Пока закапывали могилу, толпа редела, Лёвина мама сказала ему на ухо:
- Я пойду. Ты вернешься сам?
Он кивнул.
К тому моменту, как могила сравнялась с землей, остались всего человек десять: Лёва, тётя Света, дядя Миша, классная руководительница и несколько родственников – все они стояли как статуи, не позволяя себе шелохнуться. Холмик насыпали в гнетущем молчании под карканье ворон. В конце установили деревянный крест и Лёва, подняв на него взгляд, почувствовал, как подкашиваются ноги. К кресту была прибита Юрина фотография: прошлогодняя, ещё до того, как он начал нюхать клей, до того, как стал Шевой, до всего плохого. На этой фотографии у Юры были розовые щеки, словно его сфотографировали только с мороза, а золотистые глаза смотрели в камеру с хитрым прищуром. Лёва только тогда подумал, что они, глаза, действительно золотистые, а не карие, как ему казалось раньше.
Под фотографией была табличка с именем и годами жизни:
Юра Сорокин (22.10.1982 – 15.07.1997)
Вот так вот: Юра. Не Юрий. И не Юрий Михайлович, как написано на могилах взрослых людей. Юрием он остался только в школьных журналах, а Юрием Михайловичем ему уже никогда не стать.
Буквы и цифры на табличке поплыли перед глазами, Лёва почувствовал, как качнулся вперед, но твёрдая рука дяди Миша упёрлась ему в грудь, не давая упасть.
- Тебе нехорошо? – его обеспокоенное лицо едва угадывалось среди мелькающих точек перед глазами.
Лёва покачал головой: мол, всё нормально.
- Тебя подвезти?
Он снова покачал головой.
Оставив цветы и венки у креста, люди начали расходиться, и Лёва остался у могилы один.
Борясь с головокружением и противной липкой дурнотой, он присел на корточки, затем – опустился на колени, а когда и это не помогло – лёг, вытянувшись рядом со свежим холмом. Земля была прохладной, будто бы влажной, и Лёве становилось легче от её соприкосновения с лицом. Ему было очень плохо, но совсем не страшно, и даже не стыдно – вот так лежать посреди кладбища. Он думал, что, может быть, сейчас умрёт, и это хорошо – ему хотелось бы умереть.

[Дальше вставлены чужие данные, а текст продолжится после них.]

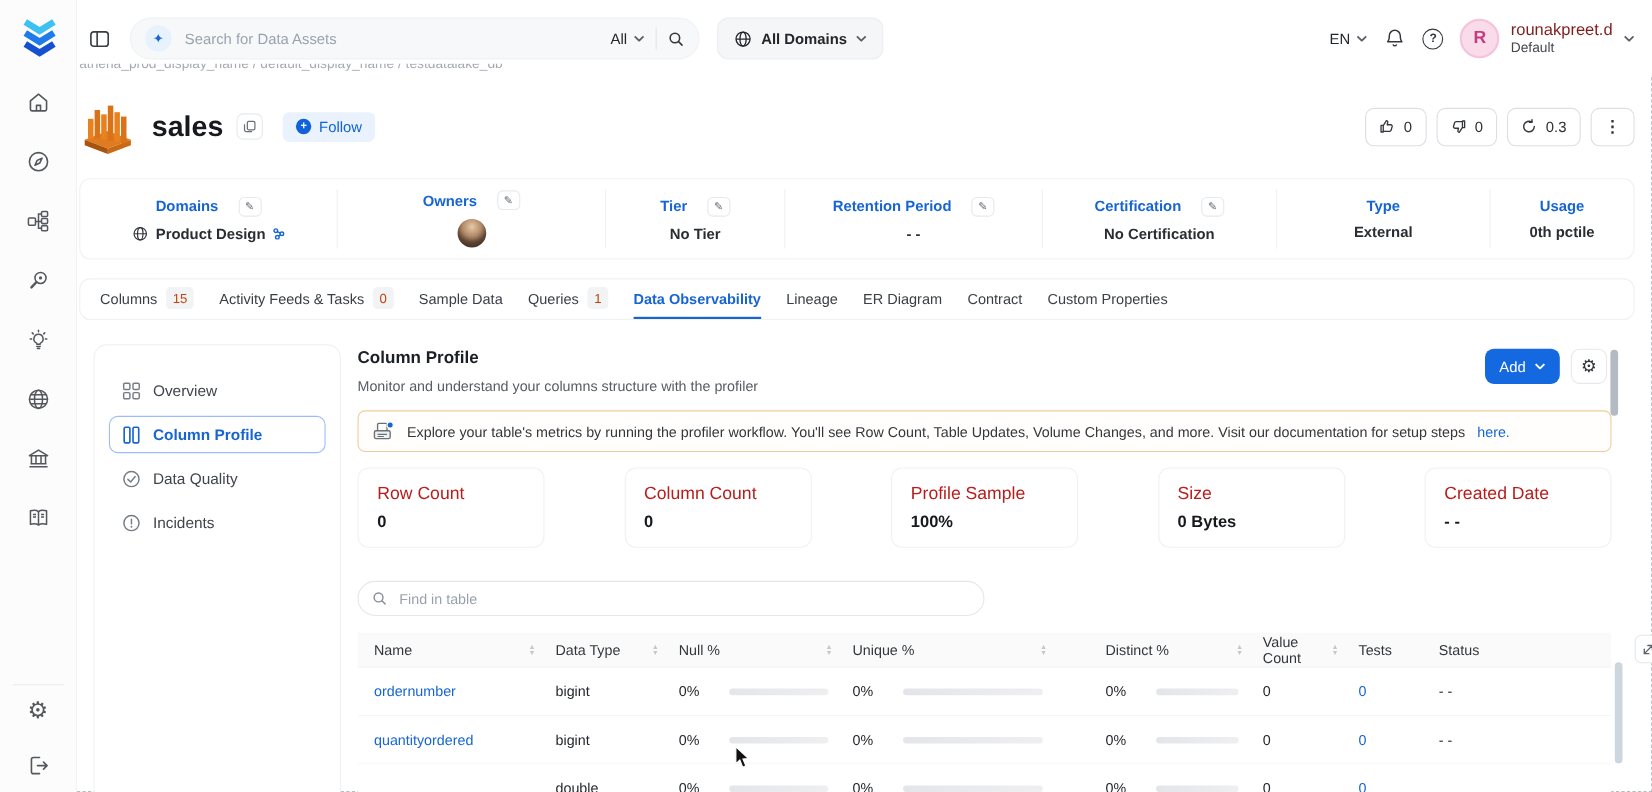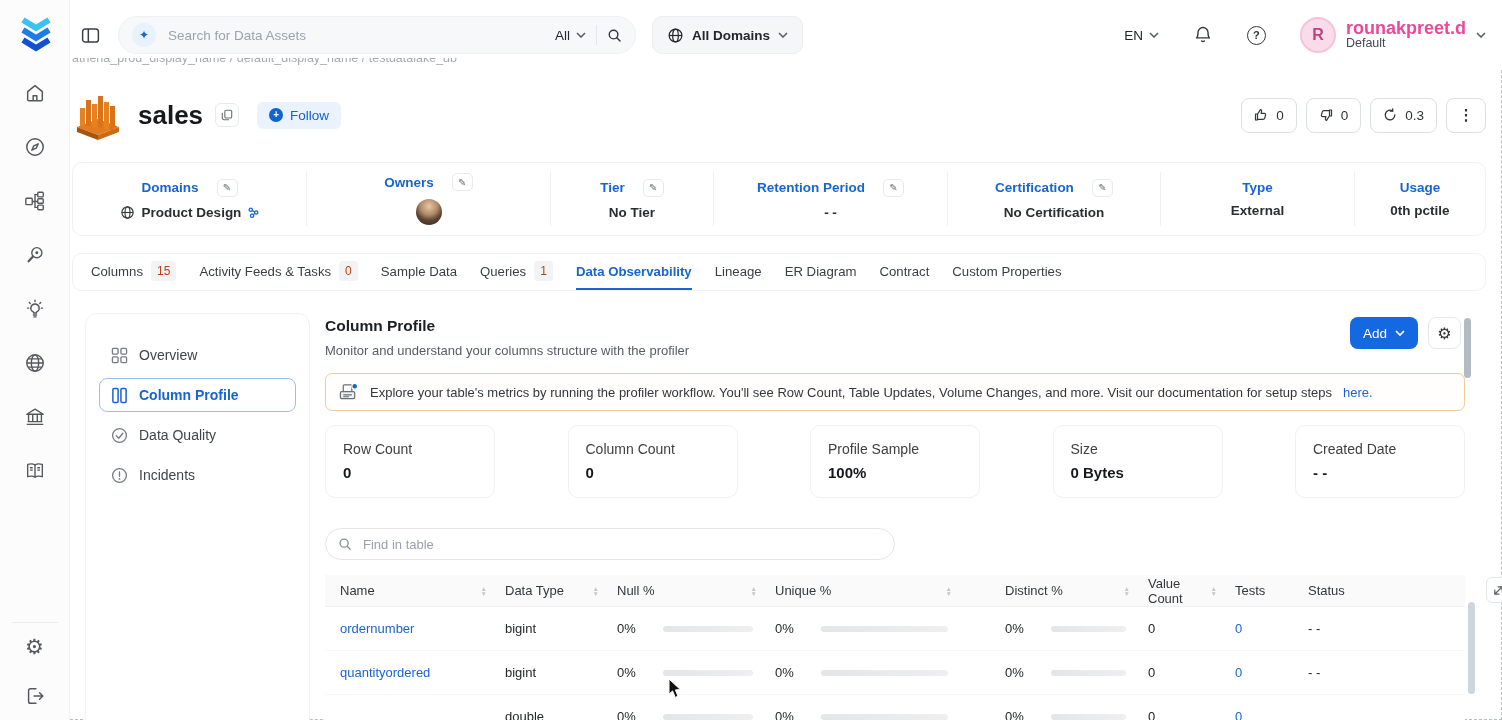--- a/index.html
+++ b/index.html
@@ -30,7 +30,7 @@
   .pill-divider { width:1px; height:20px; background:#e3e6ea; }
   .domains-pill { margin-left:16px; height:38px; background:#f5f6f8; border:1px solid #ebedf0; border-radius:10px;
                   display:flex; align-items:center; gap:8px; padding:0 14px; font-size:13.5px; font-weight:700; color:#23262b; }
-  .nav-right { margin-left:auto; display:flex; align-items:center; gap:34px; }
+  .nav-right { margin-left:auto; display:flex; align-items:center; gap:15px; }
   .lang { display:flex; align-items:center; gap:6px; font-size:13.5px; color:#23262b; }
   .help-circle { width:19px; height:19px; border:1.5px solid #33373c; border-radius:50%; font-size:11px; color:#33373c;
                  display:flex; align-items:center; justify-content:center; font-weight:700; }

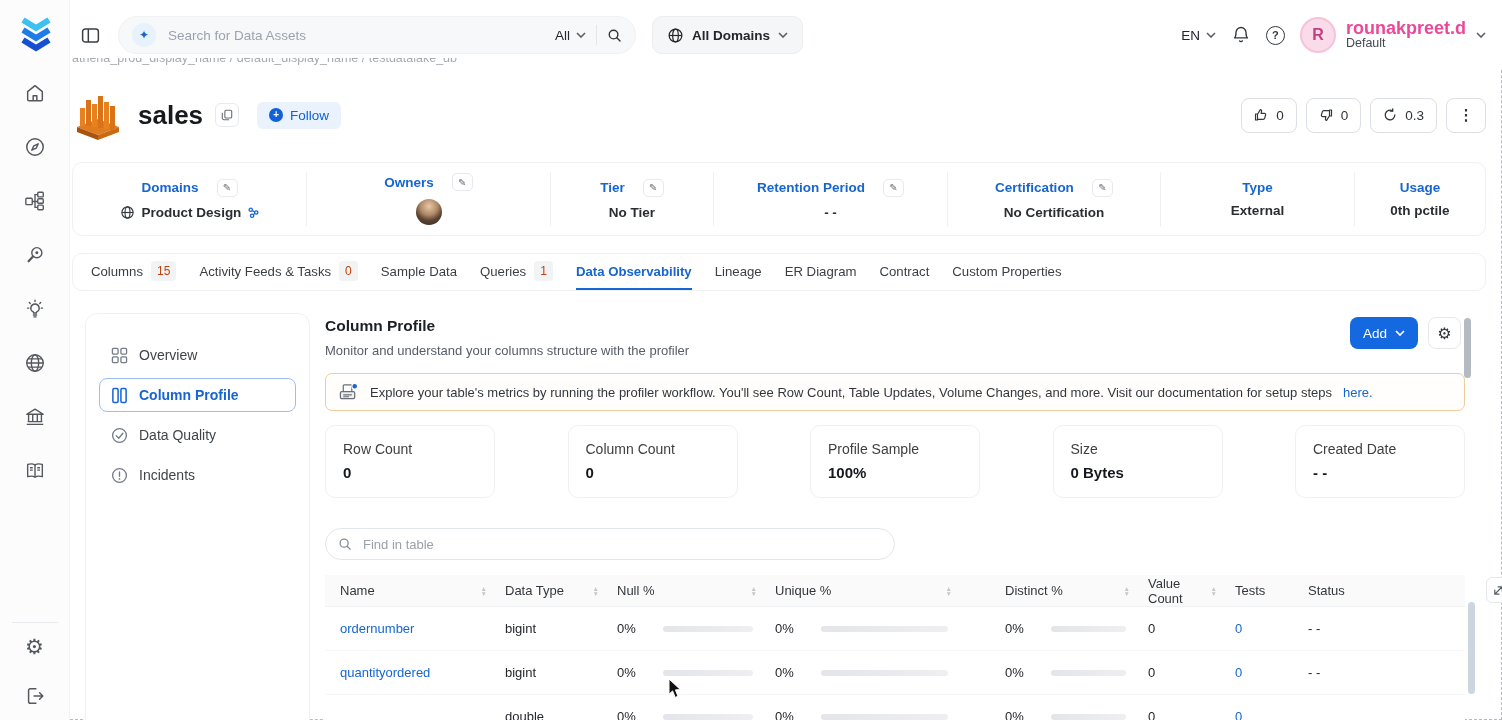--- a/index.html
+++ b/index.html
@@ -37,7 +37,7 @@
   .user-block { display:flex; align-items:center; gap:10px; }
   .avatar { width:36px; height:36px; border-radius:50%; background:#fadbe9; border:2px solid #f5c3db; color:#c13f7f;
             font-size:16px; font-weight:600; display:flex; align-items:center; justify-content:center; }
-  .user-name { font-size:18px; font-weight:700; color:#ec4899; line-height:16px; }
+  .user-name { font-size:15px; font-weight:400; color:#7f1d1d; line-height:16px; }
   .user-team { font-size:12.5px; color:#44484e; line-height:15px; }
 
   

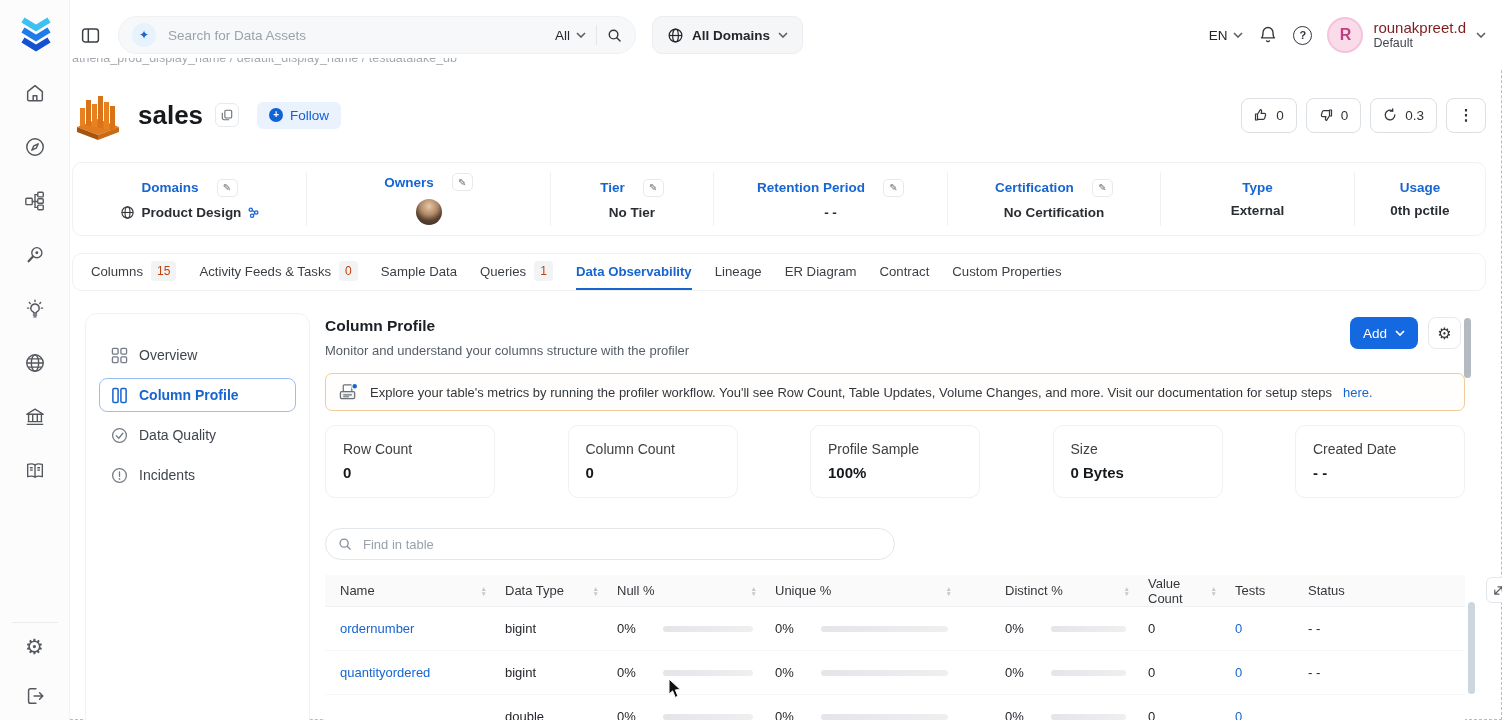--- a/index.html
+++ b/index.html
@@ -103,7 +103,7 @@
   .banner a, .banner .lnk { color:#1765d1; text-decoration:none; cursor:pointer; }
   .stats-row { position:absolute; top:125px; left:0; right:0; display:flex; justify-content:space-between; }
   .stat-card { width:170px; height:73px; border:1px solid #f0f1f3; border-radius:10px; background:#fff; padding:15px 17px; }
-  .stat-label { font-size:14px; color:#404040; }
+  .stat-label { font-size:16px; color:#b91c1c; }
   .stat-value { margin-top:7px; font-size:15px; font-weight:700; color:#15181c; }
   .find-box { position:absolute; top:228px; left:0; width:570px; height:32px; border:1px solid #e4e7ea; border-radius:16px;
               background:#fff; display:flex; align-items:center; gap:9px; padding:0 12px; color:#868e98; }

Ещё ему хотелось поверить, что существует загробная жизнь, в которой он встретится с Юрой, если умрёт прямо сейчас, но это казалось слишком сказочным, как детская история для малышей, поэтому о таком мечтать не получалось, и Лёва просто мечтал о смерти – о смерти, как прекращении боли.
Повернувшись на бок, к могиле, Лёва запустил пальцы в свежую землю и закрыл глаза, представляя, что это никакая не земля, а Юрина ладонь, что они снова переплетают руки, как тогда, утром. С закрытыми глазами, в тёмном пространстве собственного сознания, ему отдаленно мерещилось Юрино лицо, и Лёва пытался у него спросить, зачем он это сделал, а Юра, сначала такой размытый и будто бы схематичный, молчал, хитро улыбаясь (прямо как на своей могильной фотографии), а потом, совсем неожиданно, превратился в почти реального, почти ощутимого физически, и мягко сказал Лёве: «Ты что, с ума сошёл? Я бы этого никогда не сделал». И тогда Лёва спросил, как же он тогда умер, а Юра ответил очень серьёзно: «А я не умер. Они меня зарыли. Живого». Сказав это, он начал целовать Лёву в губы, страстно и жарко, как ночью, но вместо горячей сладости на губах Лёва чувствовал землю, а в груди, вместо радостного замирания, леденящий ужас. Разорвав поцелуй, Юра попросил: «Спаси меня, Лёва. Вытащи меня. Мне здесь страшно».